On Jan. 21, the Spirit rover stopped communicating with the teams on Earth, beginning a cycle where the rover would reboot itself, over and over. After days of tests, the team finally discovered on Jan. 26 that the issue was tied to what was originally reported as corruption inside the rover's onboard flash memory.

In a presentation at the Hot Chips conference here, Denise said that the real issue was an embedded DOS file system whose directory structure kept growing and growing. When the rover's embedded operating system then told the flash memory to mirror the data structure in RAM, the unexpectedly large file caused a fatal error and an almost continuous reboot cycle, he said.

Aside from the flash memory error, the recent voyages of Spirit and Opportunity have gone far better than expected. The mission was originally funded to last 90 sols, the equivalent of 90 Mars days, and come to an end last April. (One sol equals 24.65 hours.) Since both rovers have managed to stay "alive" far longer than anticipated, Denise said, the current funding will run out on Sept. 13, the beginning of the "solar conjunction," when Mars disappears behind the Sun and out of radio range. The lifespan of both rovers is really not known, he said.

On Sol 18, the mood among the JPL ground team was nothing short of "euphoric," Denise said. "Life was good," he said. "And then we missed a comms pass," a window in which the JPL team and the rover were supposed to exchange information.

The team didn't worry, at least initially. The team rechecked that its instruments were calibrated, and awaited the next pass a few hours later. Over the next few days, however, nothing went right, Denise said. The team determined the rover was functional; it could emit a status "beep", proving it was online. Other passes, however, generated just pseudorandom noise, indicative that the rover was online, functioning, but that no data was passing through the antenna. The rover, meanwhile, was rebooting hundreds of times a day.

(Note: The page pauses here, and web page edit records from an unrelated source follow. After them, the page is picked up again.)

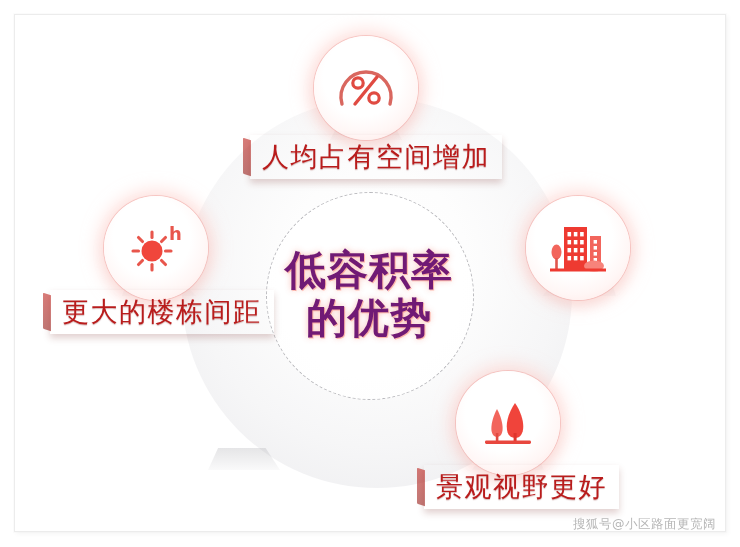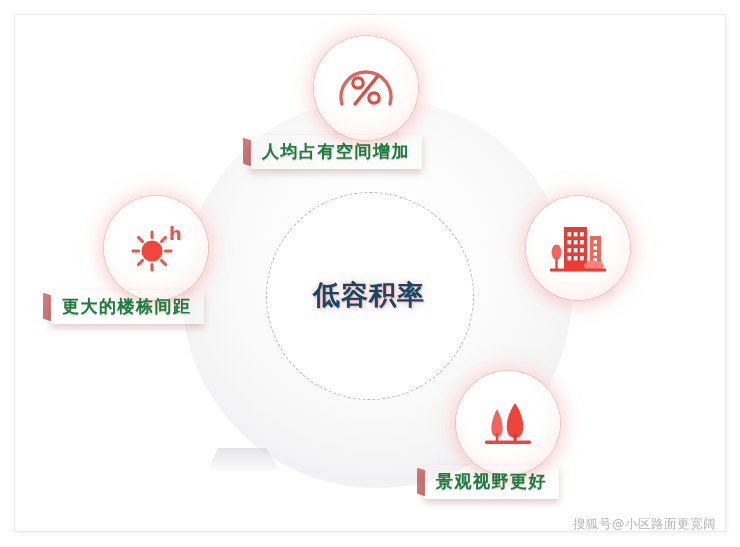"人均占有空间增加" .banner { color: #15803d -> #b91c1c; font-size: 17px -> 27px; font-weight: 700 -> 400 }
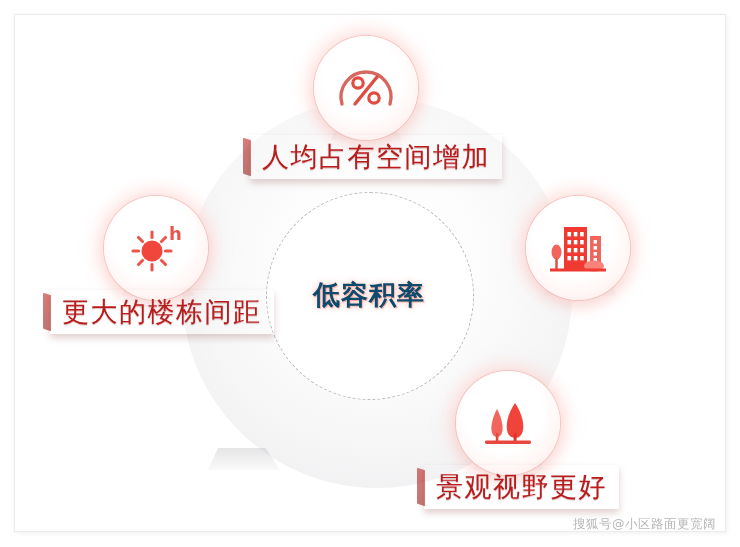"低容积率" .headline { color: #0c4a6e -> #701a75; font-size: 27px -> 41px }
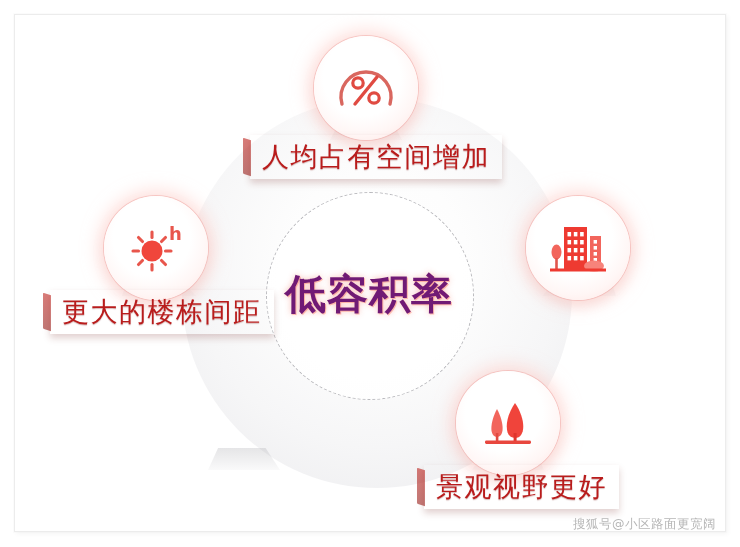"的优势" span.l2 { html: none -> <span>的优势</span> }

The problem, Denise said, was in the file system the rover used. In DOS, a directory structure is actually stored as a file. As that directory tree grows, the directory file grows, as well. The Achilles' heel, Denise said, was that deleting files from the directory tree does not reduce the size of the directory file. Instead, deleted files are represented within the directory by special characters, which tell the OS that the files can be replaced with new data.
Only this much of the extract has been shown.